Constraining Pseudo-label in Self-training Unsupervised Domain Adaptation with Energy-based Model
This work addresses error propagation in domain adaptation, which is crucial for applications where labeled data is scarce, though it is incremental as it builds on existing self-training methods.
The paper tackles the problem of unreliable pseudo-labels in self-training for unsupervised domain adaptation by using an energy-based model to constrain training, achieving state-of-the-art results on large-scale benchmarks for image classification and semantic segmentation.

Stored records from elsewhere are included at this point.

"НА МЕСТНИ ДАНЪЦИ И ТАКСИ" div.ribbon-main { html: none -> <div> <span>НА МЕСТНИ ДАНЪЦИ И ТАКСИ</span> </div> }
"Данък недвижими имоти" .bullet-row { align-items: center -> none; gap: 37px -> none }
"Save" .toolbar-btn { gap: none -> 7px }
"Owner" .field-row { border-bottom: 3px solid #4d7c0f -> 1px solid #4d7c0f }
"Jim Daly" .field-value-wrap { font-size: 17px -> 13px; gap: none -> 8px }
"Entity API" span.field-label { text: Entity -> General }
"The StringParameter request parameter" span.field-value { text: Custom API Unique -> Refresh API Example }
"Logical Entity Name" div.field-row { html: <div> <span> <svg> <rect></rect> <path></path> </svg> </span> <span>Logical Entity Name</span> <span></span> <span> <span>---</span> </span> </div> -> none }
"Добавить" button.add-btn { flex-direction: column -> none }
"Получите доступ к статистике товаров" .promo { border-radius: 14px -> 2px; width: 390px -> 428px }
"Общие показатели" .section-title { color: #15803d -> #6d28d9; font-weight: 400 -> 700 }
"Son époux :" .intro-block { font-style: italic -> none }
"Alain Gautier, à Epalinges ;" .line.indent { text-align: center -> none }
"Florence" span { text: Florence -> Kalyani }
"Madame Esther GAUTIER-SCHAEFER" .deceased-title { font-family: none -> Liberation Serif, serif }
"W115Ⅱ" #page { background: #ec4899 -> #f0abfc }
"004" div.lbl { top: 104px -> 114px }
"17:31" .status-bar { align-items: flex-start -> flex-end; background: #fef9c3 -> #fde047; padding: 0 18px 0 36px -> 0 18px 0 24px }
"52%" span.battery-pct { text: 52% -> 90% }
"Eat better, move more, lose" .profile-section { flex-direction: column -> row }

Deep learning is usually data starved, and the unsupervised domain adaptation (UDA) is developed to introduce the knowledge in the labeled source domain to the unlabeled target domain. Recently, deep self-training presents a powerful means for UDA, involving an iterative process of predicting the target domain and then taking the confident predictions as hard pseudo-labels for retraining. However, the pseudo-labels are usually unreliable, thus easily leading to deviated solutions with propagated errors. In this paper, we resort to the energy-based model and constrain the training of the unlabeled target sample with an energy function minimization objective. It can be achieved via a simple additional regularization or an energy-based loss. This framework allows us to gain the benefits of the energy-based model, while retaining strong discriminative performance following a plug-and-play fashion. The convergence property and its connection with classification expectation minimization are investigated. We deliver extensive experiments on the most popular and large-scale UDA benchmarks of image classification as well as semantic segmentation to demonstrate its generality and effectiveness.